Records shown:

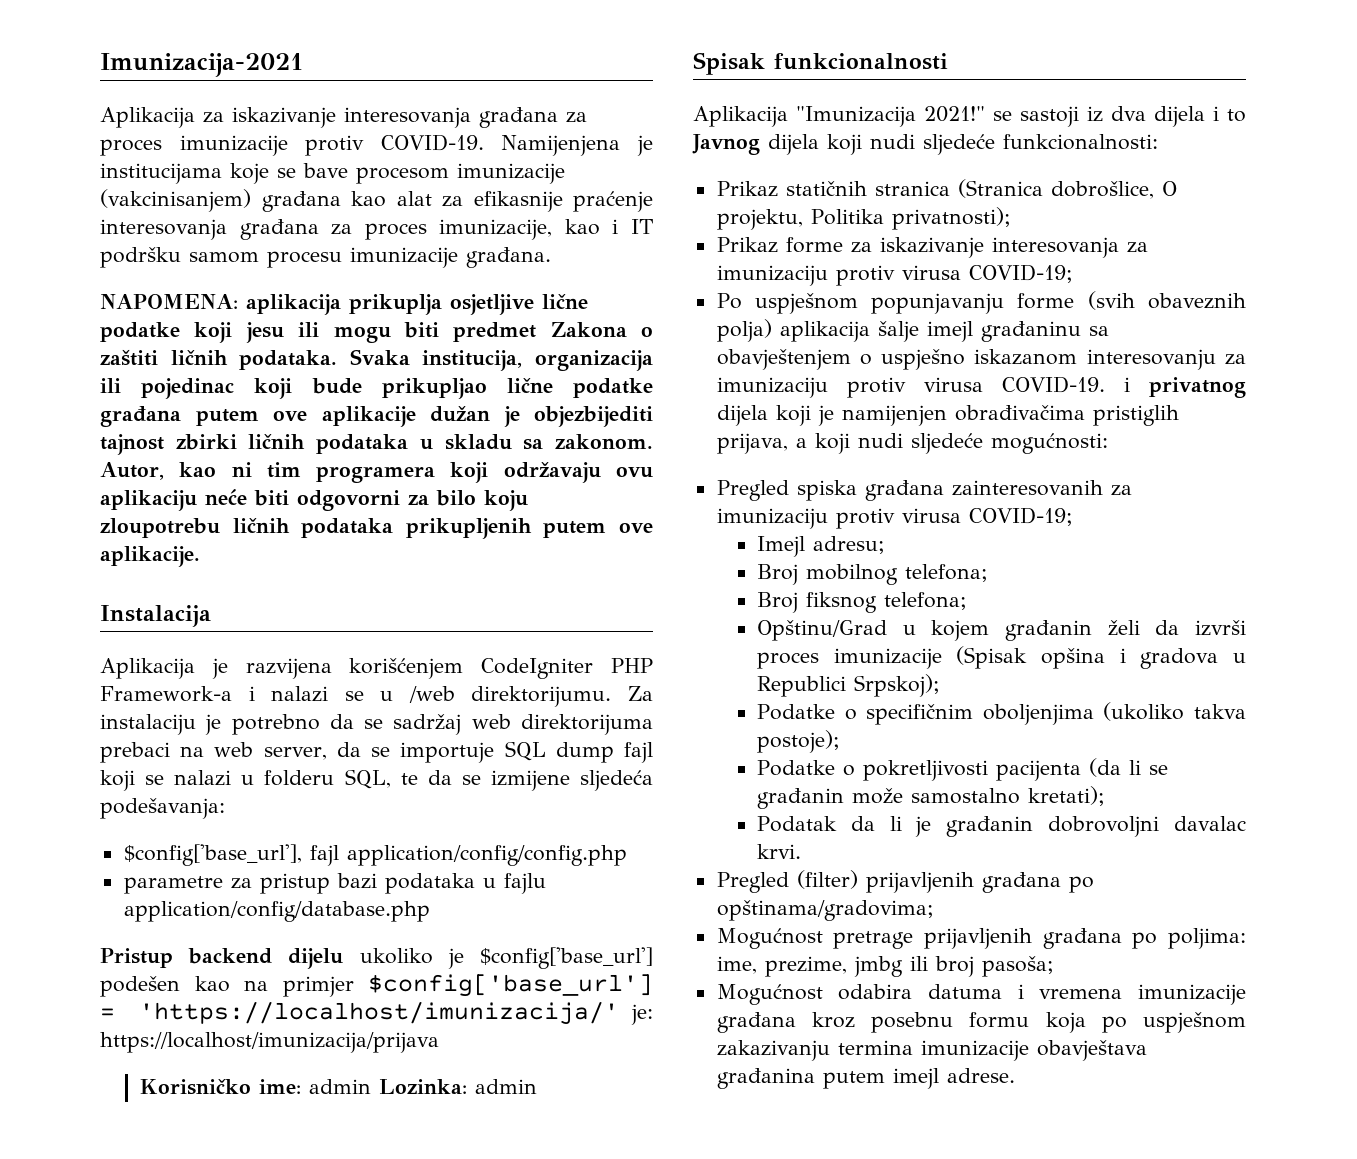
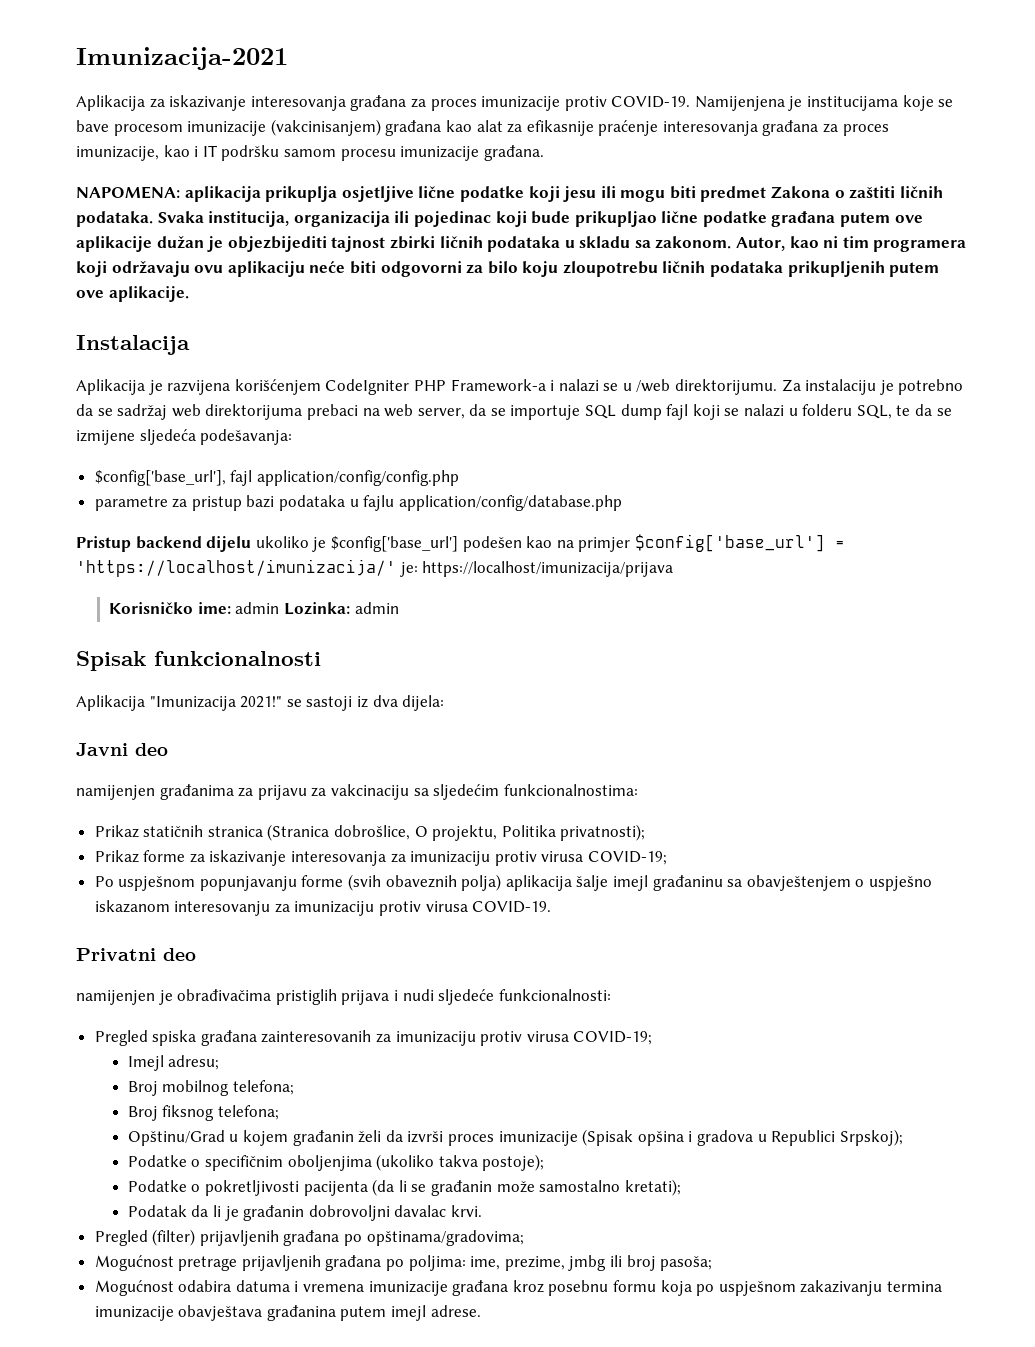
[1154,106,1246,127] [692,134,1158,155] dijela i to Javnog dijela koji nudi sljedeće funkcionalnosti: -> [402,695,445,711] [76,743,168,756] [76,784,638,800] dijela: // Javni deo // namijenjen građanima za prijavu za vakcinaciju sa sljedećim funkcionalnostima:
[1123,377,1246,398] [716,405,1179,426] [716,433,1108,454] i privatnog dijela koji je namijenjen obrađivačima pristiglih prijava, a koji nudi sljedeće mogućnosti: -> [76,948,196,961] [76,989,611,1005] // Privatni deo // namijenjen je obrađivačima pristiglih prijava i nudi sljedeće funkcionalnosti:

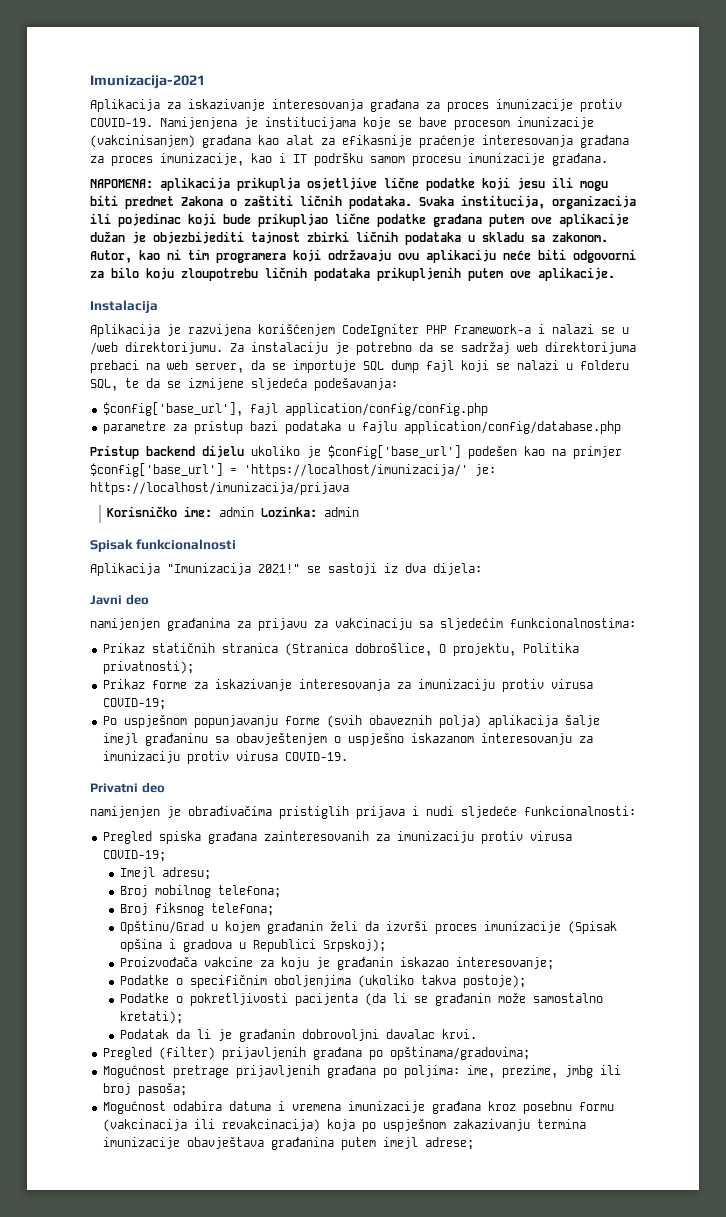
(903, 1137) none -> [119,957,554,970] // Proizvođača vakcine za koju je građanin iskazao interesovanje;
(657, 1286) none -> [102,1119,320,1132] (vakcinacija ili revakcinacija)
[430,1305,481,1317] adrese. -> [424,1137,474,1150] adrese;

Problem to work on: Every line of the records above where the string "none" is found should be copied.

Written response:
(903, 1137) none -> [119,957,554,970] // Proizvođača vakcine za koju je građanin iskazao interesovanje;
(657, 1286) none -> [102,1119,320,1132] (vakcinacija ili revakcinacija)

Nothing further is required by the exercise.